The shop had just two diagnostics computers, and technicians waited in line to use them. Girjel bought eight more. And he spent about $200,000 on shop tools.
He also began a training program that instructed store personnel on how to greet customers, how to assist them, what to say to them and what not to say. He used the Florida-based Publix grocery store chain as his role model for customer-handling and employee retention.
"Publix employees are trained to be really helpful," Girjel says. "I know that some people use high-end companies like the Four Seasons hotel or the Ritz-Carlton as benchmarks. But those places aren't part of most employees' experience. They don't stay in $800-a-night hotels. But they do shop at Publix."
Training is now a regular practice at the dealership, with managers and staffers reviewing the fine points of their jobs every morning before the doors open.
To combat what he found to be worker fatigue, Girjel made the decision to limit employees to five days of work a week. Some were working seven. They are allowed to work a sixth day if they want to, and Girjel also decided to close the dealership on Sundays.
"Some of the salespeople asked me to reopen just for the last Sunday of every month," he says. "So I said OK -- but only if you choose to come in. And my practice is that if they come in, I come in with them."
Girjel also made it clear that everyone's mission is to make customers satisfied. That meant personally following up on problems, spending more money on goodwill, making sure repairs were done correctly and seeing that used cars were in good working condition.
"Make the right choices so that we don't have bad consequences," he tells employees. "If we have a customer in the store who has a $400 complaint, let's spend the $400 before it turns into a $40,000 lawsuit, or before an unhappy customer complains all over the Internet that we mistreated him.
"It doesn't matter whether you're right or the customer is right. What matters is the customer's perception."
After half a year of Girjel's new workplace practices, he spent $80,000 last year to hire a consulting firm to conduct an employee satisfaction survey.
"I really wanted to know if I was having the effect that we wanted to have, if people were really happier in their jobs," he says.

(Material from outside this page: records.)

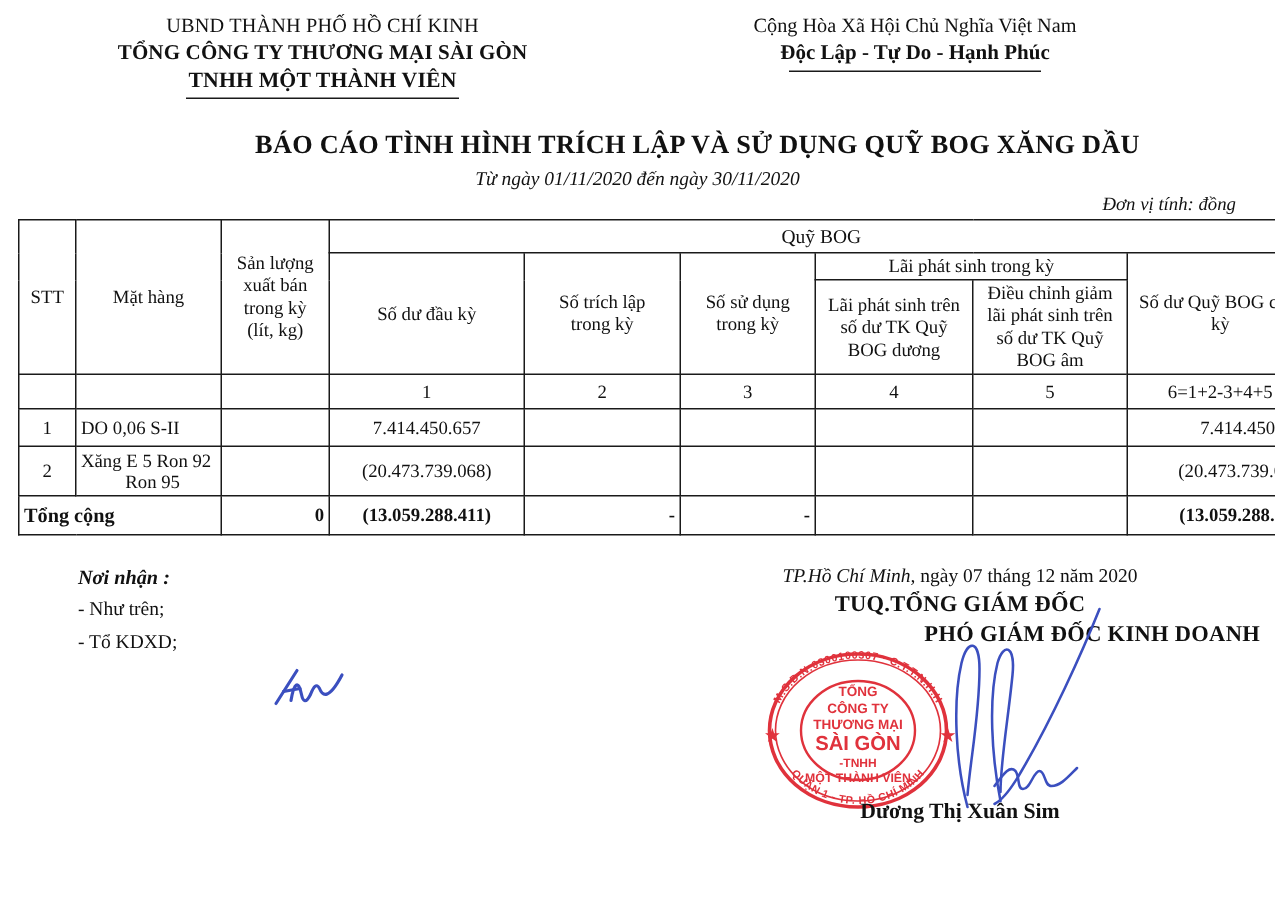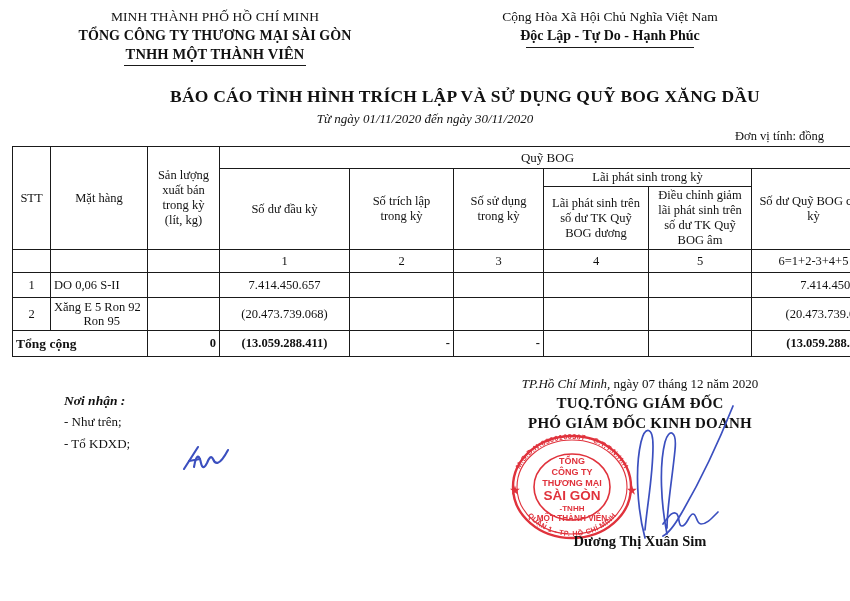--- a/index.html
+++ b/index.html
@@ -35,21 +35,21 @@
   .doc-title{
     position:absolute;left:0;top:86px;width:850px;text-align:center;
     font-size:17.5px;font-weight:bold;letter-spacing:.2px;padding-left:40px;
   }
   .doc-subtitle{
     position:absolute;left:0;top:111px;width:850px;text-align:center;
     font-size:13px;font-style:italic;
   }
   .unit-note{
     position:absolute;right:26px;top:129px;
-    font-size:12.5px;
+    font-size:12.5px;font-style:italic;
   }
 
   
   .tbl-wrap{position:absolute;left:12px;top:146px;width:827px;}
   table.report{
     border-collapse:collapse;
     width:827px;
     table-layout:fixed;
     font-size:12.5px;
   }
@@ -66,45 +66,45 @@
   td.cell-ctr{text-align:center;}
   td.cell-left{text-align:left;padding-left:4px;}
   tr.row-data td{height:22px;}
   tr.row-two td{height:30px;}
   tr.row-total td{height:23px;font-weight:bold;}
   .prod-2{display:block;line-height:14px;}
   .prod-2.ind{text-align:right;padding-right:24px;}
   td.total-label{text-align:left;font-weight:bold;font-size:13.5px;margin-top:40px;}
 
   
-  .recv{position:absolute;left:64px;top:374px;width:330px;margin-top:16px;}
+  .recv{position:absolute;left:52px;top:374px;width:330px;}
   .recv-title{font-size:13.5px;font-weight:bold;font-style:italic;line-height:21px;}
   .recv-line{font-size:13px;line-height:21.5px;}
   .recv-sig{position:absolute;left:178px;top:443px;width:60px;height:34px;}
 
   .sign-block{position:absolute;left:440px;top:374px;width:400px;text-align:center;}
   .sign-date{font-size:13px;line-height:19px;}
   .sign-date i{font-style:italic;}
   .sign-role1{font-size:15px;font-weight:bold;line-height:20px;letter-spacing:.2px;text-align:center;}
-  .sign-role2{font-size:15px;font-weight:bold;line-height:20px;letter-spacing:.2px;}
+  .sign-role2{font-size:15px;font-weight:bold;line-height:20px;letter-spacing:.2px;text-align:right;}
   .sign-name{
     position:absolute;left:440px;top:533px;width:400px;text-align:center;
     font-size:14.5px;font-weight:bold;
   }
 
   
   .seal{position:absolute;left:496px;top:432px;width:152px;height:108px;}
   .bigsig{position:absolute;left:615px;top:398px;width:140px;height:145px;}
 </style>
 </head>
 <body>
 
 <div class="doc-head">
   <div class="head-left">
-    <div class="hl-1">MINH THÀNH PHỐ HỒ CHÍ MINH</div>
+    <div class="hl-1">UBND THÀNH PHỐ HỒ CHÍ KINH</div>
     <div class="hl-2">TỔNG CÔNG TY THƯƠNG MẠI SÀI GÒN</div>
     <div><span class="hl-3">TNHH MỘT THÀNH VIÊN</span></div>
   </div>
   <div class="head-right">
     <div class="hr-1">Cộng Hòa Xã Hội Chủ Nghĩa Việt Nam</div>
     <div class="hr-2">Độc Lập - Tự Do - Hạnh Phúc</div>
     <div class="hr-rule"></div>
   </div>
 </div>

The survey results came back with such positive numbers -- outperforming retail industry data in all measurements of employee satisfaction -- that the consultants wondered if Girjel had somehow influenced employee responses, he says.
"Why would I pay all that money just to get incorrect data?" Girjel asks today.
Just to be sure, he ordered a second survey a few months later. The results were the same. In two survey categories, the numbers dropped but remained above industry averages.
"It's working like we want," Girjel concludes. "It's working for the store. We're seeing a 220 percent return on investment.
"But it's also working for the employees. If the store does well, they will do well. And if they're satisfied in their work, the store will do well."